[Saved entries]
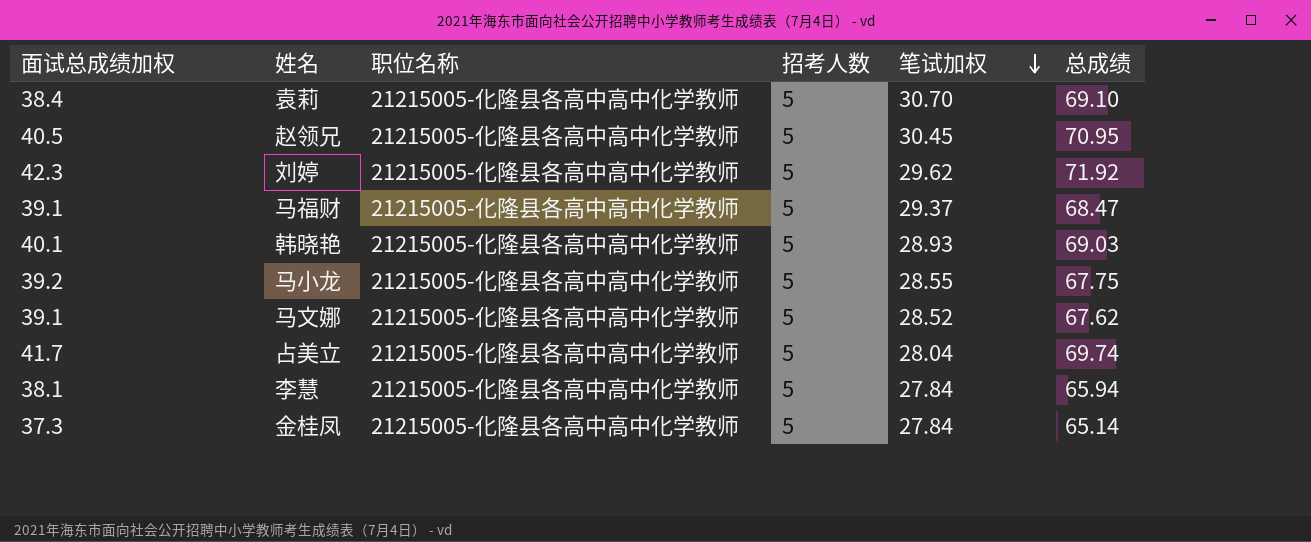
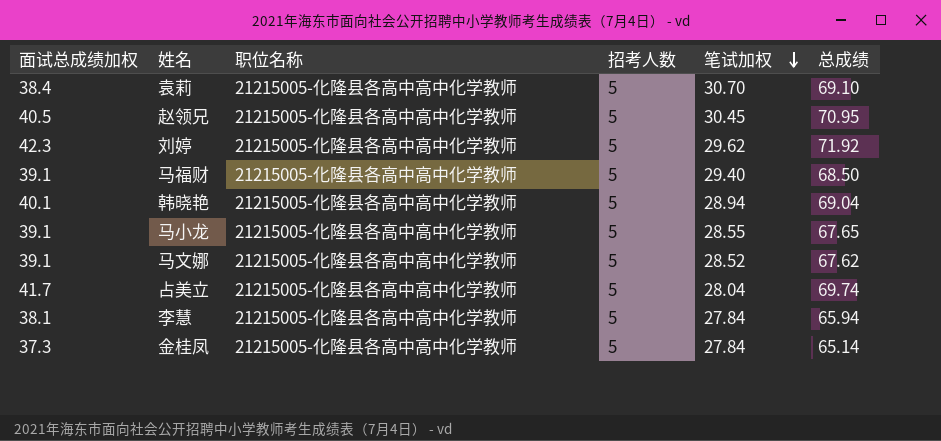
马福财 | 笔试加权: 29.37 -> 29.40
马福财 | 总成绩: 68.47 -> 68.50
韩晓艳 | 笔试加权: 28.93 -> 28.94
韩晓艳 | 总成绩: 69.03 -> 69.04
马小龙 | 面试总成绩加权: 39.2 -> 39.1
马小龙 | 总成绩: 67.75 -> 67.65

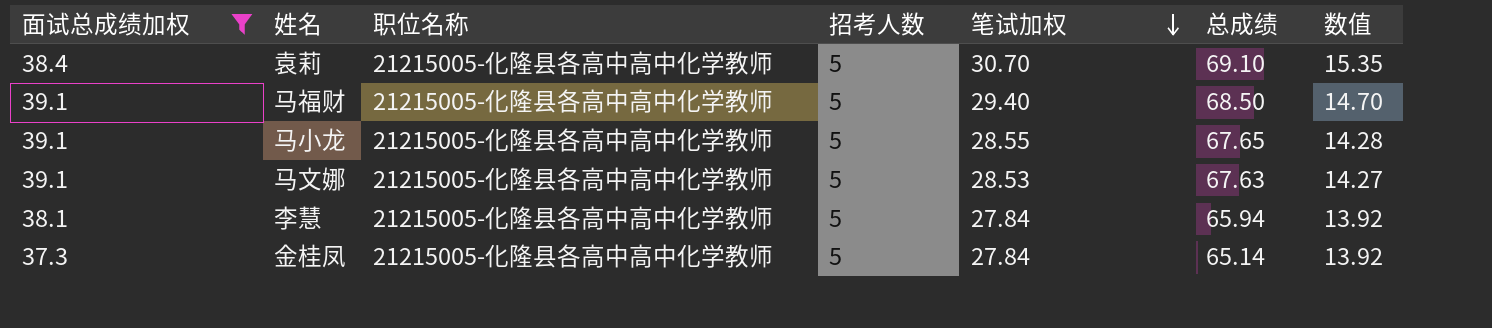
filter: none -> 面试总成绩加权 <= 39.1
column 数值 | formula: none -> [笔试加权] * 0.5
马文娜 | 笔试加权: 28.52 -> 28.53
马文娜 | 总成绩: 67.62 -> 67.63

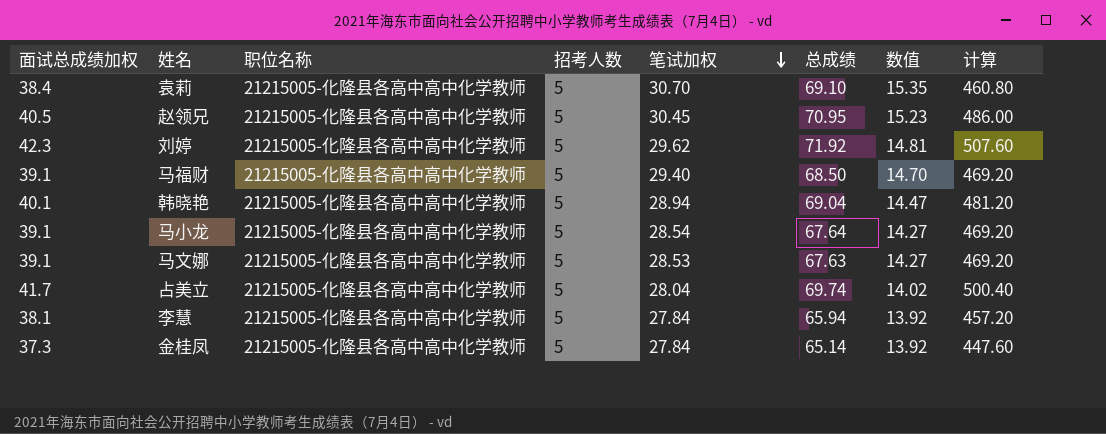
filter: 面试总成绩加权 <= 39.1 -> none
column 计算 | formula: none -> [面试总成绩加权] * 12
马小龙 | 笔试加权: 28.55 -> 28.54
马小龙 | 总成绩: 67.65 -> 67.64
马小龙 | 数值: 14.28 -> 14.27

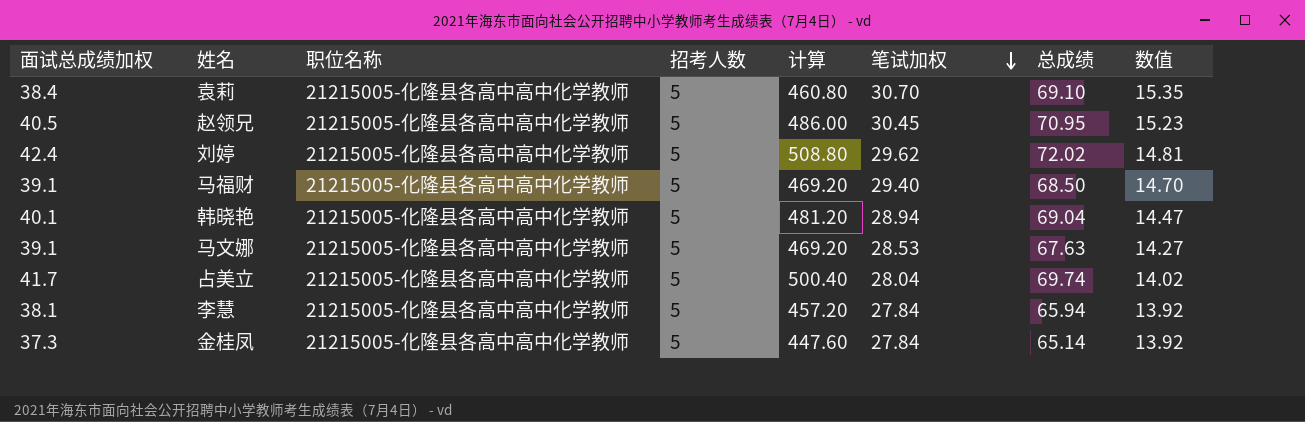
column 计算 | position: 8 -> 5
row 马小龙: 39.1 | 21215005-化隆县各高中高中化学教师 | 5 | 28.54 | 67.64 | 14.27 | 469.20 -> none
刘婷 | 面试总成绩加权: 42.3 -> 42.4
刘婷 | 计算: 507.60 -> 508.80
刘婷 | 总成绩: 71.92 -> 72.02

• WORK TASK: Only what runs from the line holding "column 计算 | formula: none -> [面试总成绩加权] * 12" through the end of the entries above is to be given again, exactly, with every picture omitted.

• SOLUTION TO THIS TASK:
column 计算 | formula: none -> [面试总成绩加权] * 12
马小龙 | 笔试加权: 28.55 -> 28.54
马小龙 | 总成绩: 67.65 -> 67.64
马小龙 | 数值: 14.28 -> 14.27

column 计算 | position: 8 -> 5
row 马小龙: 39.1 | 21215005-化隆县各高中高中化学教师 | 5 | 28.54 | 67.64 | 14.27 | 469.20 -> none
刘婷 | 面试总成绩加权: 42.3 -> 42.4
刘婷 | 计算: 507.60 -> 508.80
刘婷 | 总成绩: 71.92 -> 72.02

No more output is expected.